И я стал сочинять роман. Набрал первую строку:
«Я расскажу вам, как обижаются латвийские женщины. Таковых известно три типа…»
И тут, правда, в дверь позвонили.
Другие опусы М. Станилевского, опубликованные в разных местах под разными именами
О разных видах детства
У девочки Лёли мама красавица, папа психолог, дедушка физик, второй дедушка антисемит. Сами видите, приличная семья. Мать архитектор, рожала дочку исключительно для себя. Это был лучший её проект, глазки синенькие, косички всякие. В холле роддома девчонок ждала счастливая родня. Встречающие построились свиньёй, как крестоносцы. Папы, мамы, тёти и прочая пехота. Они выучили Бенджамена Спока. Они знали, как растить и воспитывать что угодно. Каждый имел в кармане неприкосновенный памперс, кипячёную соску, парацетамол и зелёнку для коленок. Они уже приготовили дом в лесу, где сплошной кислород вокруг и ребёнок сможет дышать, даже если рот занят котлетой. Сами понимаете, тендер на прогулку с младенцем мать выиграла не сразу. Её не считали слабоумной, но и доверяли не вполне.
Прошло полгода. Однажды родственники собрались и решили, пусть всё-таки погуляет. Как-никак, мать. Заслужила.
Для прогулки всё подготовили. Коляску смазали, проверили метеосводки. Девочку завернули в одеяла из шерсти аргентинской ламы, вскормленной эдельвейсами. Коляску установили в сторону природы, чтоб ехала прямо, без всяких опасных поворотов. Матери показали как катать ребёнка: плавно, взад-вперёд, смахивая слёзы умиления. И вот они пошли, пошли…

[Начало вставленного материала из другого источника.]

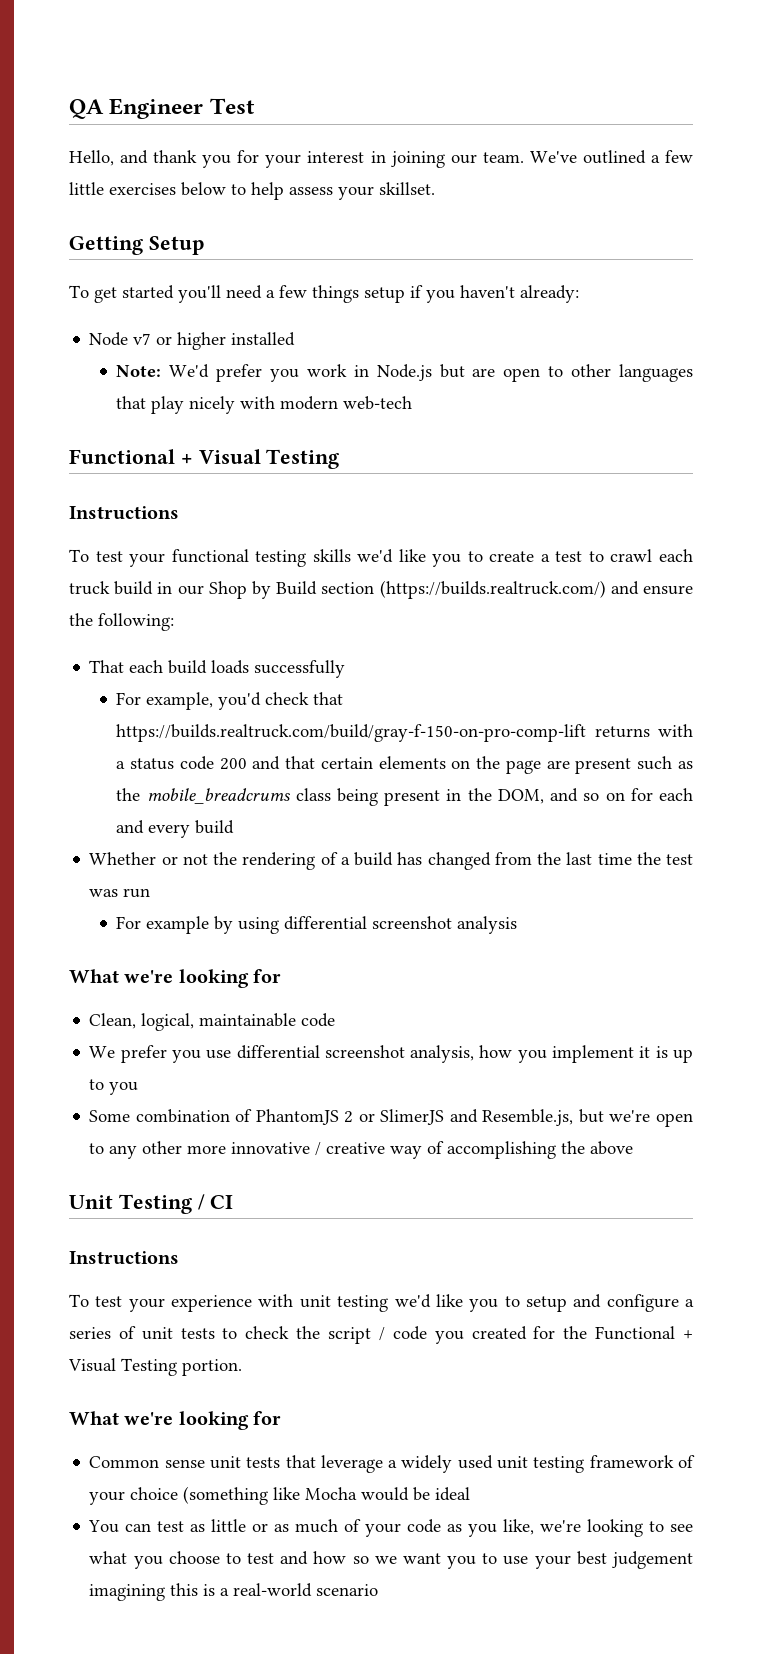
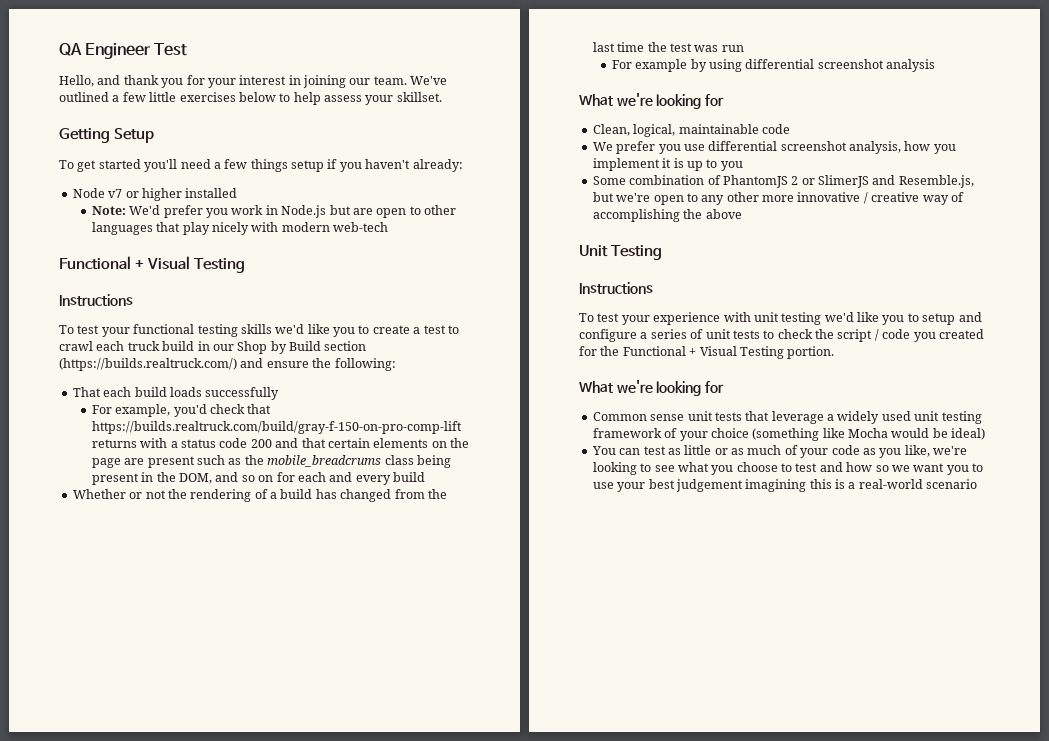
- Unit Testing / CI
+ Unit Testing
- Common sense unit tests that leverage a widely used unit testing framework of your choice (something like Mocha would be ideal
+ Common sense unit tests that leverage a widely used unit testing framework of your choice (something like Mocha would be ideal)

И вдруг коляска опрокинулась, ребёнок выкатился в траву, как какой-нибудь арбуз.
Расхристаная мать прибегает с быстро нагулявшейся дочерью в руках. Коляску бросила. Голосит, плачет:
— Ребёнок ударилась и теперь вырастет дурой! И что же я за мать такая, ехидна!
И глазами просит какой-нибудь жестокой казни для себя.
Оба деда, физик и антисемит, муж психолог, три бабушки, тёти и прочая пехота, — любой скажет, коляски не опрокидываются. Это всё чьи-то кривые руки надо оторвать. На виноватую посмотрели стальными глазами, но промолчали. Мужчины помчались смущать врачей небывалыми взятками. Женщины напоили мать валерьянкой, уложили в постель. И вот лежит она у раскрытого окна. И слышит Голоса.
— Смотри, вот едет коляска. Наезжает на камень. Ребёнок выпал. Где, где его голова? Опять едет. Опрокидывается. Где голова?
Она подумала: здравствуйте, дорогие мои паранойя и галлюцинации. И посмотрела в окно по привычке, оставшейся со времён психического здоровья. А там бабушки скрутили муляж ребёнка из тряпочек и ходят, роняют. Вместе с коляской. Грейпфрут изображает детскую голову, самая опасная роль. Эксперимент проверяет, можно ли с такой матерью остаться дурой на всю жизнь.
Недавно я ночевал в том доме. Девочке Лёле уже шесть лет. Она сервировала стол и подписала каждую салфетку большими буквами: ЛЁЛЯ. Чтоб никто не сомневался, кто тут самая воспитанная барышня.